За две недели до отъезда отец Мишки был проклят дедом Самуилом. Непреклонный большевик назвал сына изменником родины и фашистским отродьем. Лев Самуилович не знал, что делать с отцом. Покидать родное отечество тот категорически отказывался. Оставлять без присмотра одинокого старика было бесчеловечно. И тут дед Самуил проявил неожиданное благоразумие: он в одночасье умер. В возрасте 96 лет. Умер ночью. В постели. И что самое удивительное – не в своей. Подробностей не знаю. Мишка, уклончиво посмеиваясь, сказал, что у деда была любовница. «Не смерть – мечта! Смерть, так сказать, в седле».

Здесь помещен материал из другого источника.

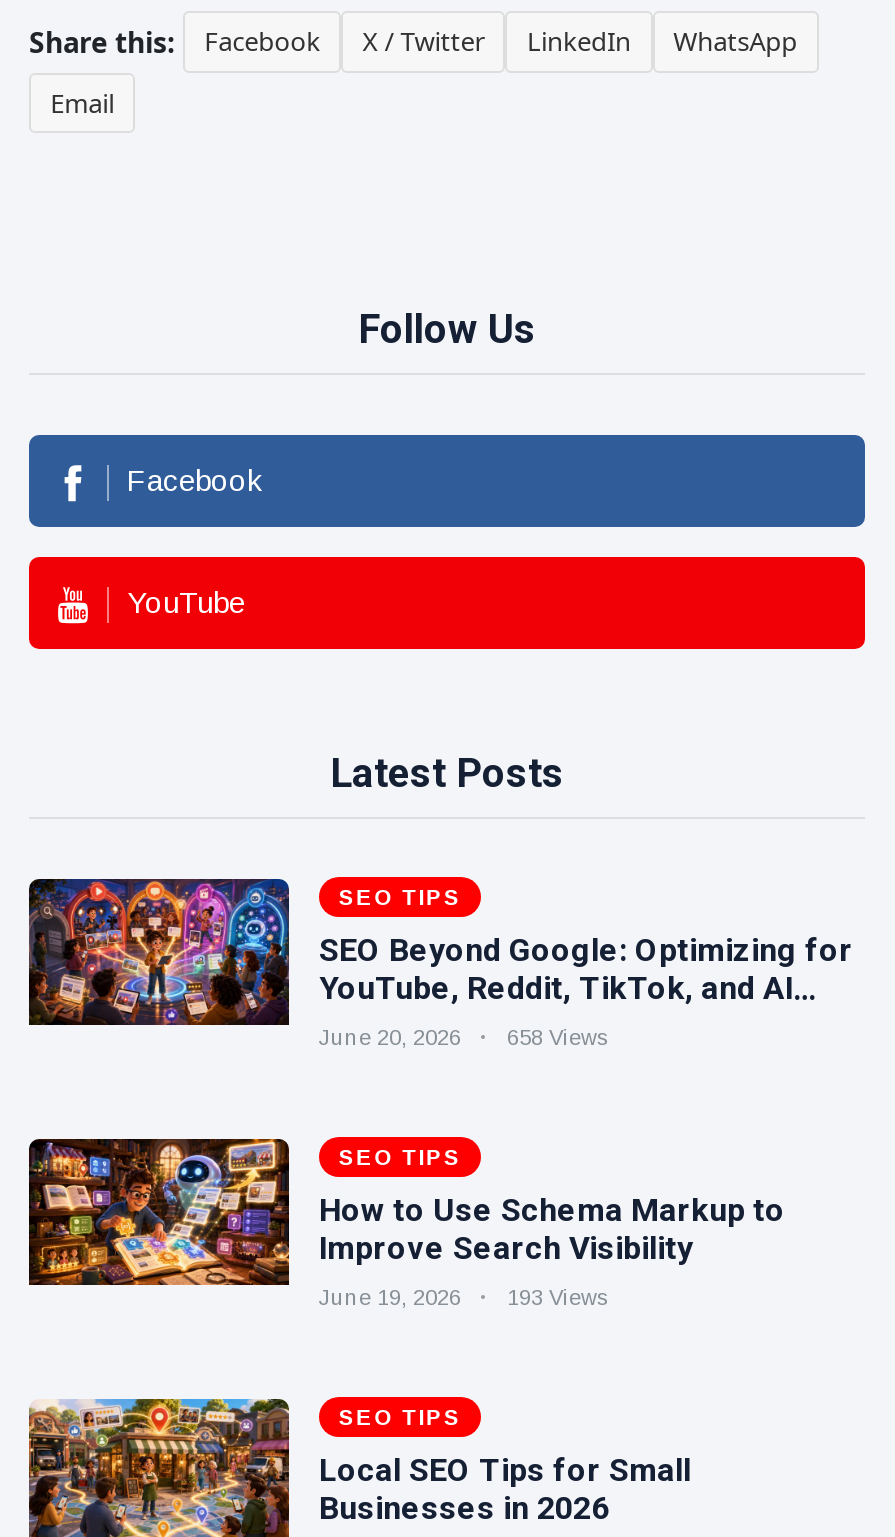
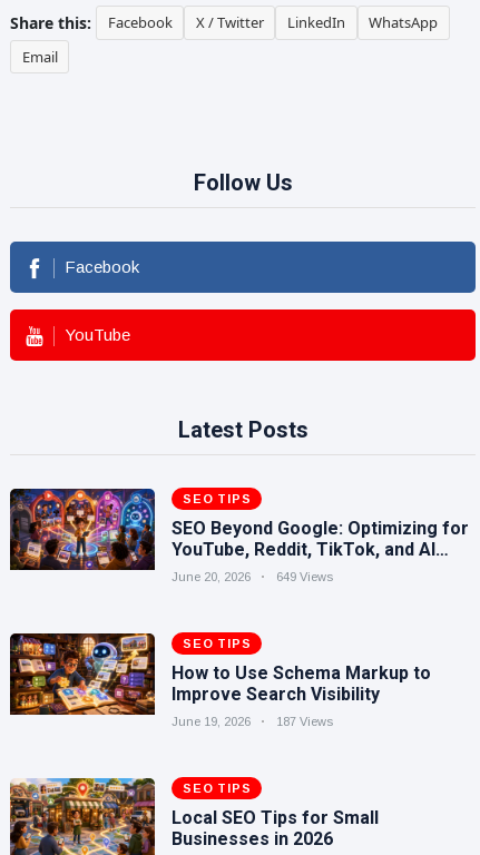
[507,1026,609,1050] 658 Views -> [276,570,333,584] 649 Views
[319,1286,609,1310] June 19, 2026 193 Views -> [172,715,333,728] June 19, 2026 187 Views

Отставного генерала кремировали. Урну с прахом исхитрились забрать чуть ли не на следующий день.


Отец Мишки, дабы избежать волокиты и осложнений, аккуратно пересыпал прах старого Самуила из урны в бумажный кулек, поверх уложил двести граммов конфет «Коровка», производства кондитерской фабрики «Красный Октябрь», и, миновав все таможенные и пограничные кордоны, преспокойно прибыл в международный аэропорт имени Бен Гуриона.


И спустя пять лет изменник родины похоронил своего отца на тель-авивском кладбище Нахалат Ицхак.

И на протяжении всех этих пяти лет Льву Самуиловичу приходилось сто раз доказывать израильским бюрократам, что он намерен предать земле не продукцию московской кондитерской фабрики, а бренные останки своего революционного отца. И все эти пять лет кулек, обманным путем доставленный из России, простоял на крышке рояля в его тель-авивской квартире.


Наконец, разрешение на захоронение было получено, и бывший чекист обрел последний приют на исторической родине.


Мишка часто бывает у отца. Но переезжать не собирается. «Зачем? – говорит он. – Там стоматологов больше, чем в Москве тараканов».


Глава 9


…Мы с Мишкой уже довольно долго сидели молча, каждый думая о своем. Я посмотрел на часы. Почти восемь. Соловей не подавал признаков жизни. Кикимора с длинным носом, костяной ногой и широкими взглядами, судя по всему, его надула.


И тут я вспомнил о золоте.


– Послушай, друг любезный… – начал я вкрадчивым тоном и в двух словах изложил Мишке свою просьбу.


Ты хочешь продать золотой слиток? – Мишка искоса посмотрел на меня. – Откуда он у тебя?


Если честно, у меня еще его пока нет. Но скоро будет, я в этом уверен.


Мишка понимающе кивнул.


– Вес, проба? – деловито справился он.


– Примерно кило. Чистоты высочайшей.


Я не врал, чистота будет столь необычной, что это могло мне повредить. Она будет слишком высокой. Такой, которая приведет специалистов в состояние, если не помешательства, то крайнего изумления. Потому что такого золота не существует в природе. Такой чистоты не добивался пока еще ни один человек на земле. Мне еще предстояло довести, вернее низвести, чистоту до привычной 900-й пробы, используемой в стоматологии.


Сболтнешь – с меня семь шкур спустят, – предупредил я. – Да и с тебя… заодно.


В этот момент прозвенел звонок.


– Ага, явились, голубчики! – обрадовался Мишка. – Ну, держись, Соловей-Разбойник!


Сияющий Петька чинно представил нас девушке.


Выглядела она молодо. Даже слишком молодо. Особенно для сотрудницы солидного учреждения.


– Саша, – назвалась девушка. Голос у нее был почти детский. Мне показалось, что Саше не больше двадцати. И была она премиленькая. Юное лицо, светло-голубые, почти прозрачные глаза, худенькая, ладная фигурка.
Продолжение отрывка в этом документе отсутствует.